[Before-and-after change records]

┄┄┄┄┄┄┄┄┄┄

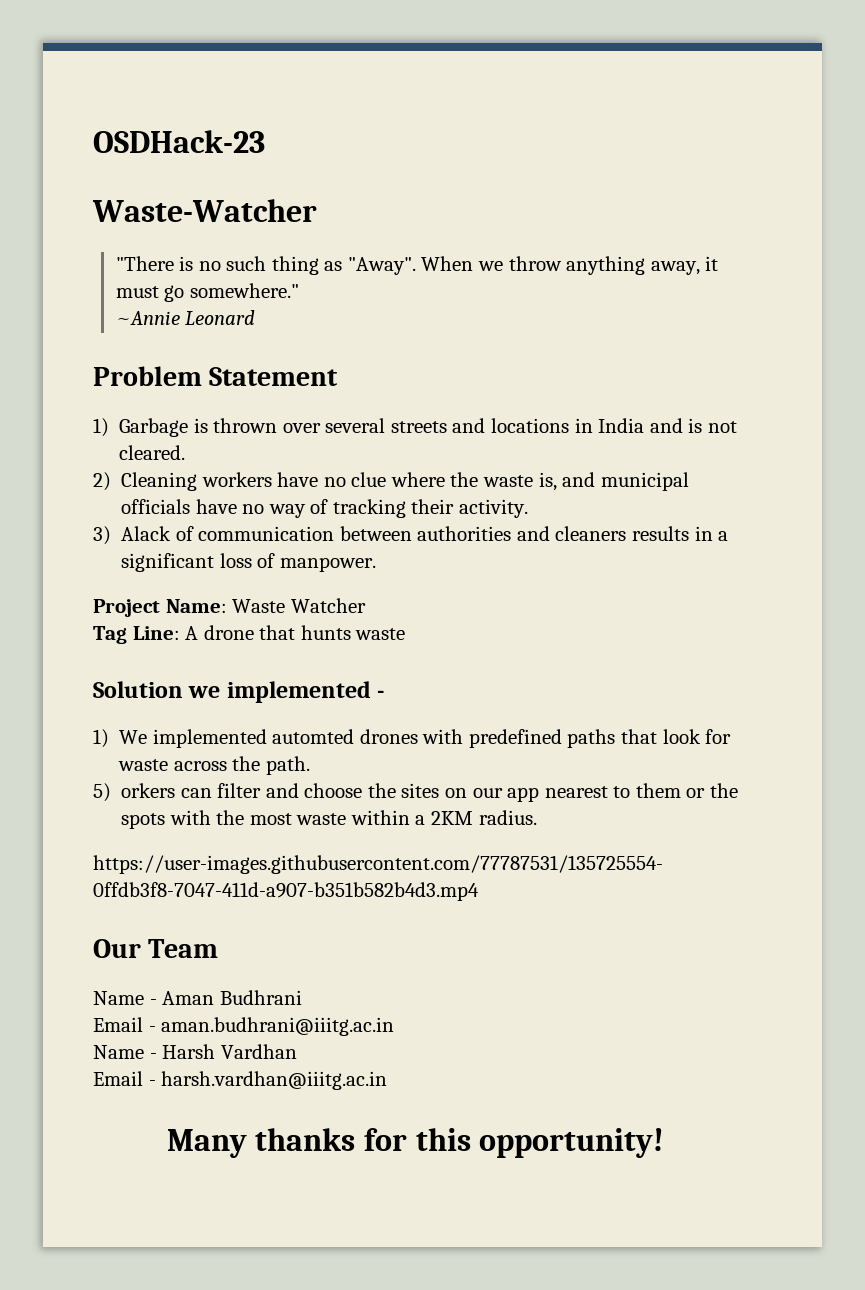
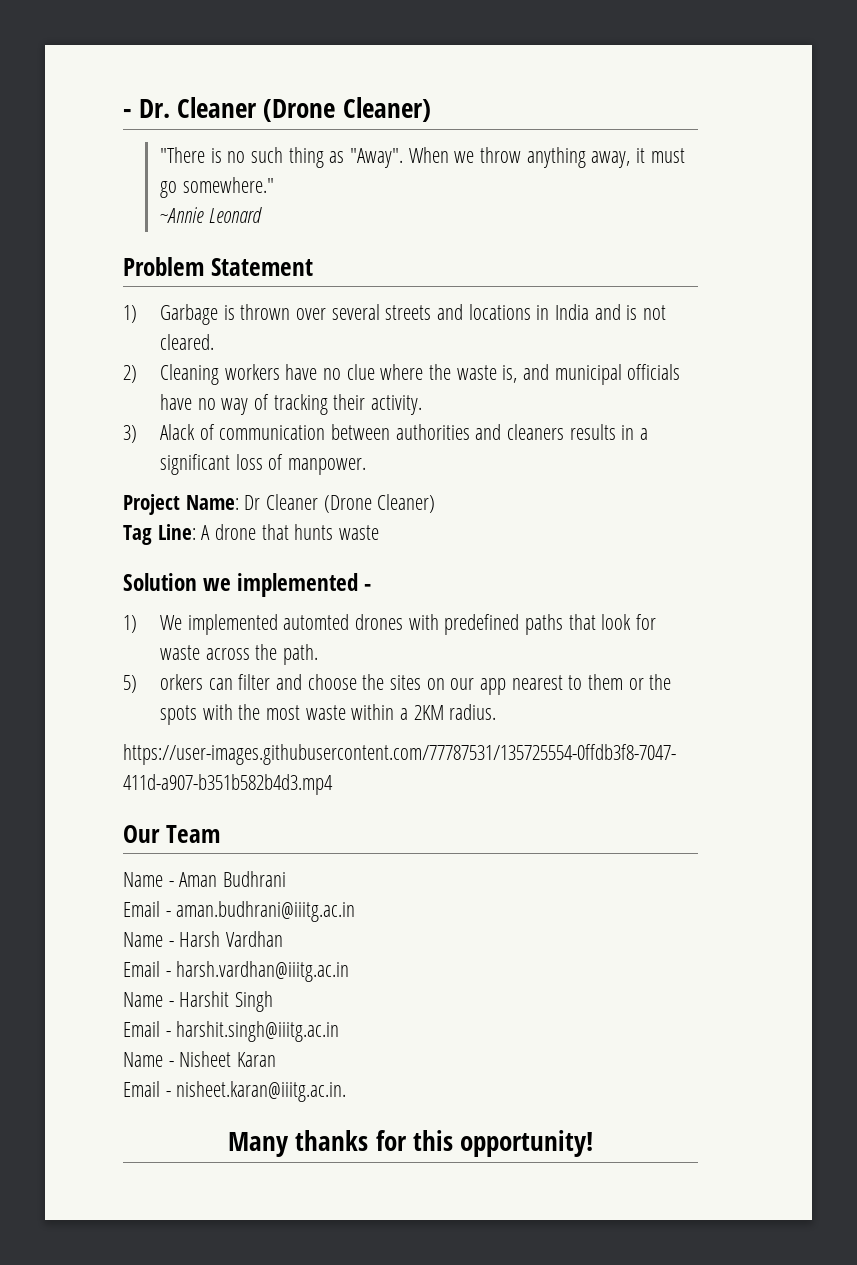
- OSDHack-23
- Waste-Watcher
+ - Dr. Cleaner (Drone Cleaner)
- Project Name: Waste Watcher
+ Project Name: Dr Cleaner (Drone Cleaner)
+ Name - Harshit Singh
+ Email - harshit.singh@iiitg.ac.in
+ Name - Nisheet Karan
+ Email - nisheet.karan@iiitg.ac.in.

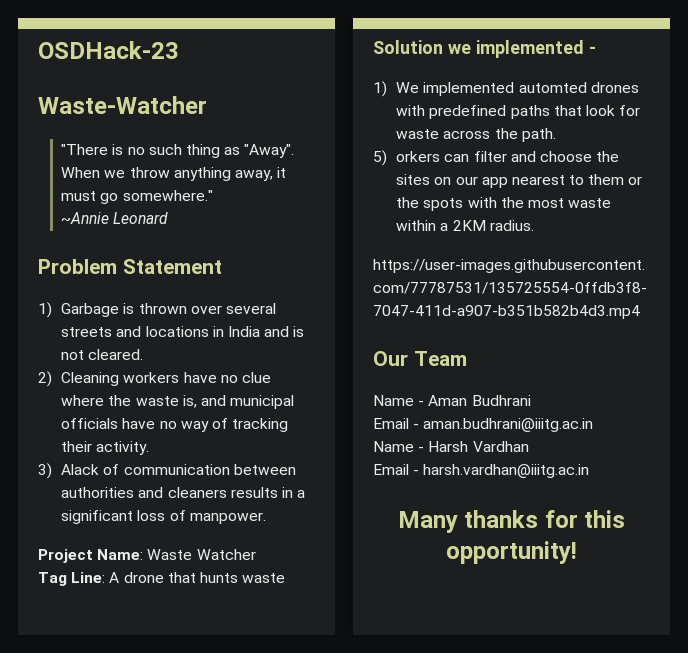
- - Dr. Cleaner (Drone Cleaner)
+ OSDHack-23
+ Waste-Watcher
- Project Name: Dr Cleaner (Drone Cleaner)
+ Project Name: Waste Watcher
- Name - Harshit Singh
- Email - harshit.singh@iiitg.ac.in
- Name - Nisheet Karan
- Email - nisheet.karan@iiitg.ac.in.

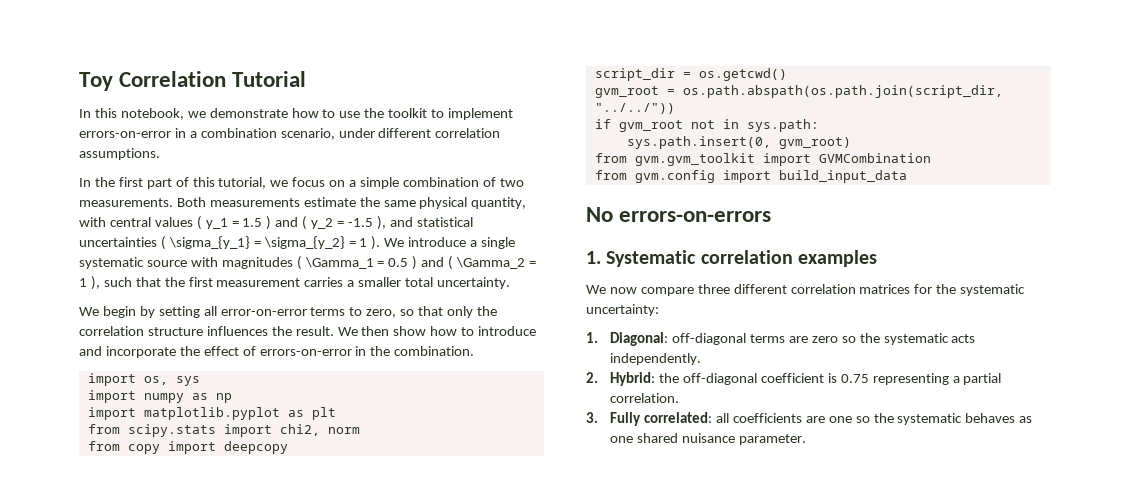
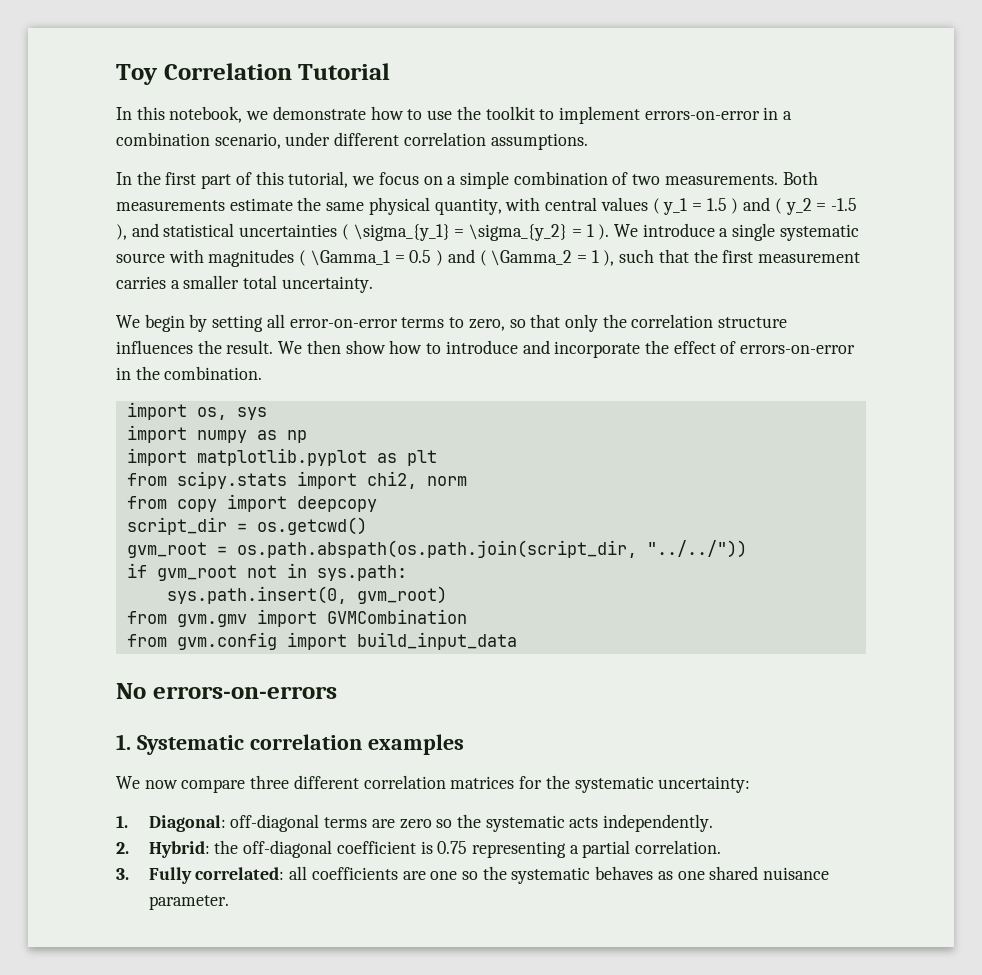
- from gvm.gvm_toolkit import GVMCombination
+ from gvm.gmv import GVMCombination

┄┄┄┄┄┄┄┄┄┄

-- Exercise objective --
Beginning at the line that contains "- - Dr. Cleaner (Drone Cleaner)", give the remaining lines of the records again exactly, through the last one. Leave out pictures.

-- Result of this task --
- - Dr. Cleaner (Drone Cleaner)
+ OSDHack-23
+ Waste-Watcher
- Project Name: Dr Cleaner (Drone Cleaner)
+ Project Name: Waste Watcher
- Name - Harshit Singh
- Email - harshit.singh@iiitg.ac.in
- Name - Nisheet Karan
- Email - nisheet.karan@iiitg.ac.in.

- from gvm.gvm_toolkit import GVMCombination
+ from gvm.gmv import GVMCombination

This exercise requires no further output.